Totally Under Control (2020)
Over 220,000 Americans have died from COVID-19 as of this writing. We here in the U.S. are four percent of the world’s population and yet account for twenty-percent of the world’s deaths. I lament that this number will only go higher over the next many months of the pandemic that has defined 2020. Oscar-winning filmmaker Alex Gibney (Taxi to the Dark Side, Going Clear, Enron: The Smartest Guys in the Room) and his co-directors Ophelia Harutyunyan and Suzanne Hillinger conducted interviews around the world with special cameras and protective measures to complete the first major documentary on the coronavirus outbreak. Totally Under Control (title taken directly from Trump’s early February response to COVID-19) is their collaborative effort, and it’s both a timely work of criticism and destined to be inevitably out-of-date in short order.

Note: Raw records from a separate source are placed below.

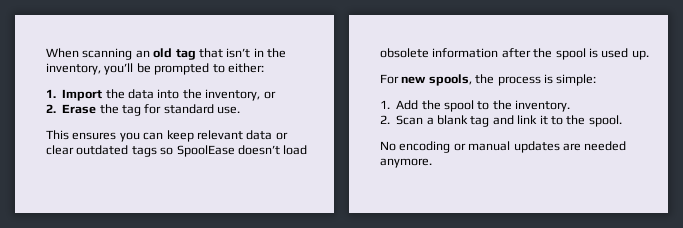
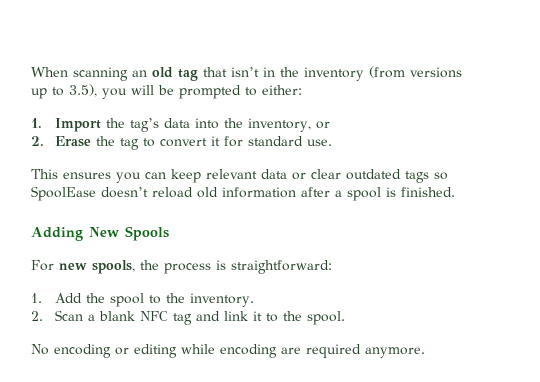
- When scanning an old tag that isn’t in the inventory, you’ll be prompted to either:
+ When scanning an old tag that isn’t in the inventory (from versions up to 3.5), you will be prompted to either:
- 1. Import the data into the inventory, or
+ 1. Import the tag’s data into the inventory, or
- 2. Erase the tag for standard use.
+ 2. Erase the tag to convert it for standard use.
- This ensures you can keep relevant data or clear outdated tags so SpoolEase doesn’t load obsolete information after the spool is used up.
+ This ensures you can keep relevant data or clear outdated tags so SpoolEase doesn’t reload old information after a spool is finished.
+ Adding New Spools
- For new spools, the process is simple:
+ For new spools, the process is straightforward:
- 2. Scan a blank tag and link it to the spool.
+ 2. Scan a blank NFC tag and link it to the spool.
- No encoding or manual updates are needed anymore.
+ No encoding or editing while encoding are required anymore.

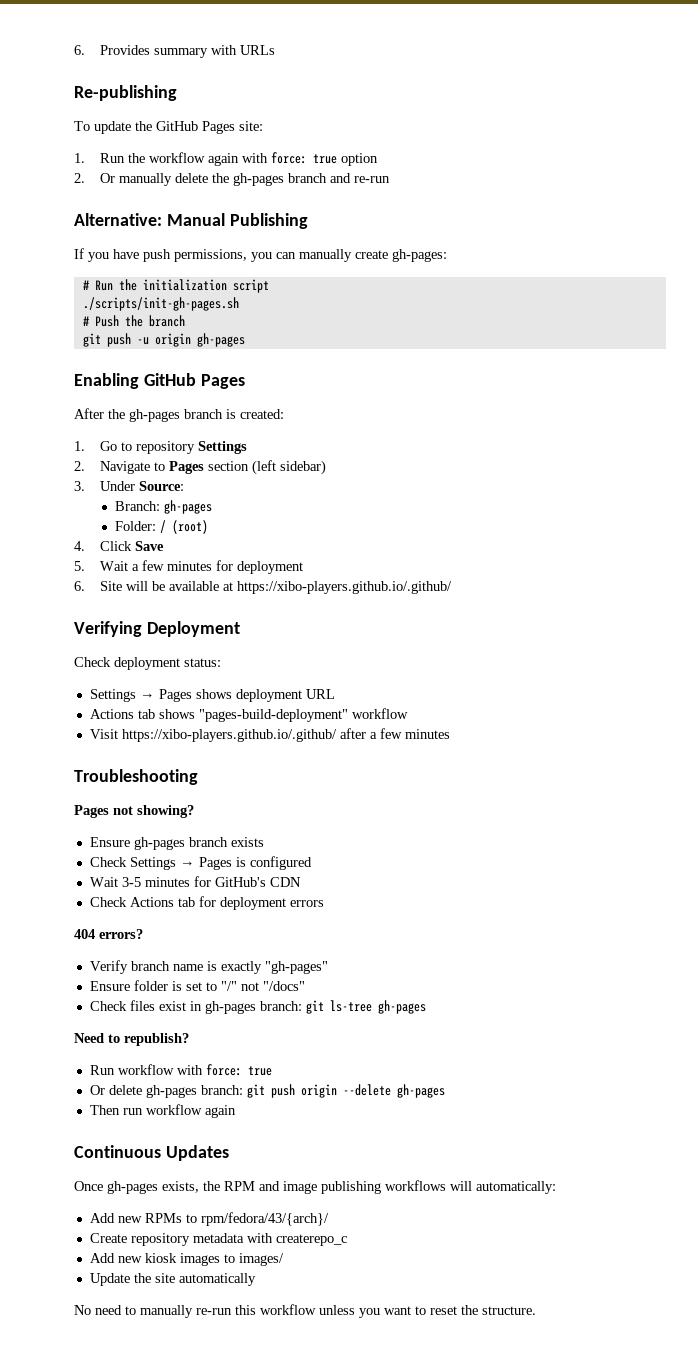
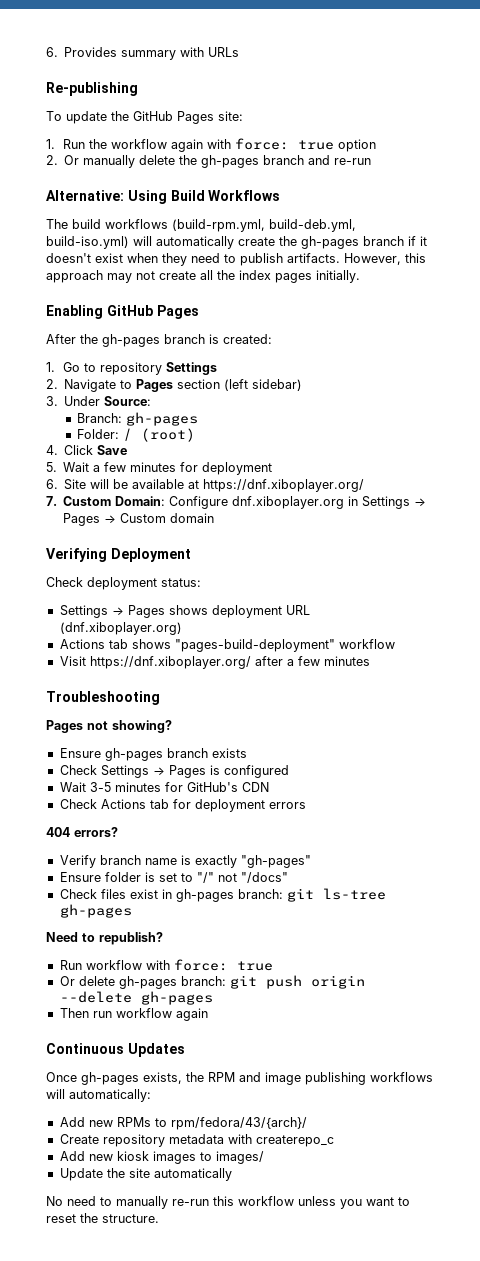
- Alternative: Manual Publishing
- If you have push permissions, you can manually create gh-pages:
- # Run the initialization script
- ./scripts/init-gh-pages.sh
- # Push the branch
- git push -u origin gh-pages
+ Alternative: Using Build Workflows
+ The build workflows (build-rpm.yml, build-deb.yml, build-iso.yml) will automatically create the gh-pages branch if it doesn't exist when they need to publish artifacts. However, this approach may not create all the index pages initially.
- 6. Site will be available at https://xibo-players.github.io/.github/
+ 6. Site will be available at https://dnf.xiboplayer.org/
+ 7. Custom Domain: Configure dnf.xiboplayer.org in Settings → Pages → Custom domain
- Settings → Pages shows deployment URL
+ Settings → Pages shows deployment URL (dnf.xiboplayer.org)
- Visit https://xibo-players.github.io/.github/ after a few minutes
+ Visit https://dnf.xiboplayer.org/ after a few minutes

Given the constant deluge of news about the by-the-minute Trump administration mistakes and questionable calls, the question for a documentary like Totally Under Control is whether or not it provides more insights than simply keeping up with the shocking and dispiriting headlines. I would argue that Gibney’s first pass at recounting our still-living history of calamity offers the benefit of hindsight but also an immediacy or urgency, considering we are still months away from a presumable vaccine. The movie feels like what the first part of the COVID-19 mini-series would cover, focusing on those first few critical months of bungled government response from January to April. The abbreviated focus allows Gibney and his crew to zero in on what the early mistakes were and how we have been paying for them ever since. The collapsed time also allows for more get-able interview subjects, people who might not currently be serving in the administration who feel comfortable or compelled to go on the record with their accounts. There are some great interview subjects here that were plugged in from the beginning, sounding the alarm, and who can give the public a clear understanding of just how woefully equipped a deeply un-serious administration was to handle the most serious public health crisis in a century.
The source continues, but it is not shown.